ASSIGNED TASK
Return each line of the data below exactly, omitting any pictures.

====== RECORDS FOR THIS EXERCISE ======

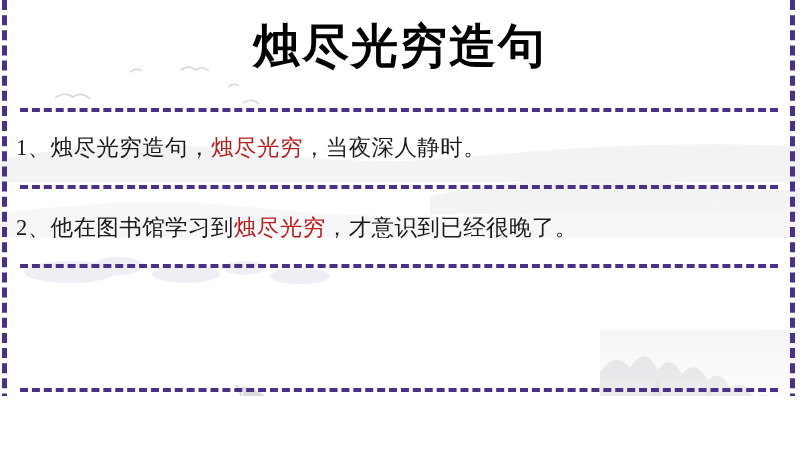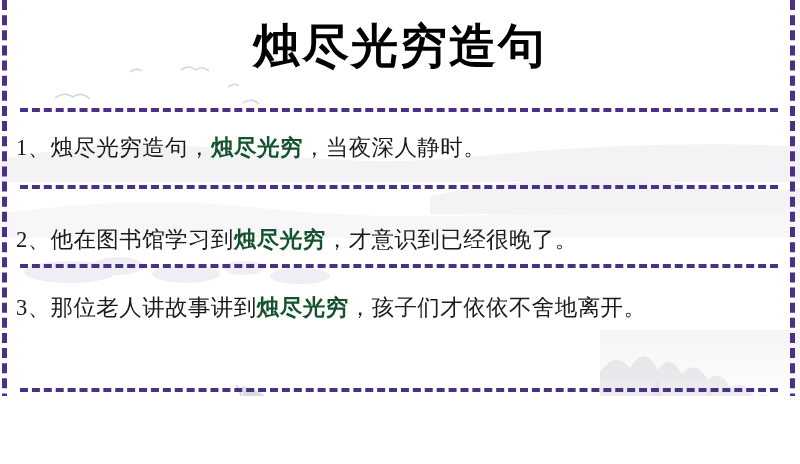--- a/index.html
+++ b/index.html
@@ -84,8 +84,8 @@
   .s3 { top: 288px; }
 
   .idiom {
-    color: #14532d;
-    font-weight: bold;
+    color: #b91c1c;
+    font-weight: normal;
     letter-spacing: 0.5px;
   }
 

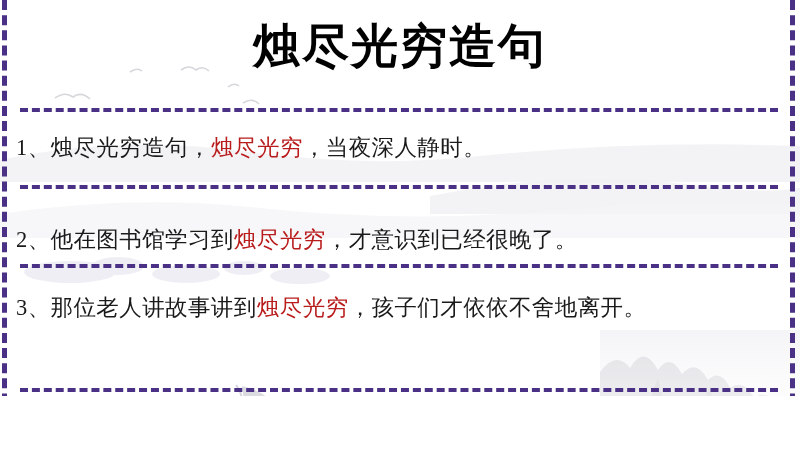--- a/index.html
+++ b/index.html
@@ -80,7 +80,7 @@
     letter-spacing: 0.4px;
   }
   .s1 { top: 128px; }
-  .s2 { top: 220px; }
+  .s2 { top: 208px; }
   .s3 { top: 288px; }
 
   .idiom {

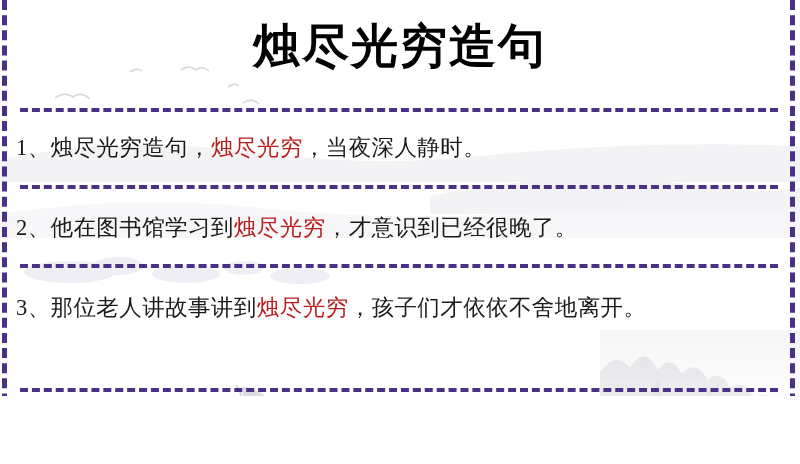--- a/index.html
+++ b/index.html
@@ -191,9 +191,6 @@
     <span>2、</span><span>他在图书馆学习到</span><span class="idiom">烛尽光穷</span><span>，才意识到已经很晚了。</span>
   </div>
 
-  <div class="sentence s3">
-    <span>3、</span><span>那位老人讲故事讲到</span><span class="idiom">烛尽光穷</span><span>，孩子们才依依不舍地离开。</span>
-  </div>
 
   <div class="logo">
     <svg class="logo-mark" viewBox="0 0 64 64">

======

TASK OUTPUT
--- a/index.html
+++ b/index.html
@@ -84,8 +84,8 @@
   .s3 { top: 288px; }
 
   .idiom {
-    color: #14532d;
-    font-weight: bold;
+    color: #b91c1c;
+    font-weight: normal;
     letter-spacing: 0.5px;
   }
 

--- a/index.html
+++ b/index.html
@@ -80,7 +80,7 @@
     letter-spacing: 0.4px;
   }
   .s1 { top: 128px; }
-  .s2 { top: 220px; }
+  .s2 { top: 208px; }
   .s3 { top: 288px; }
 
   .idiom {

--- a/index.html
+++ b/index.html
@@ -191,9 +191,6 @@
     <span>2、</span><span>他在图书馆学习到</span><span class="idiom">烛尽光穷</span><span>，才意识到已经很晚了。</span>
   </div>
 
-  <div class="sentence s3">
-    <span>3、</span><span>那位老人讲故事讲到</span><span class="idiom">烛尽光穷</span><span>，孩子们才依依不舍地离开。</span>
-  </div>
 
   <div class="logo">
     <svg class="logo-mark" viewBox="0 0 64 64">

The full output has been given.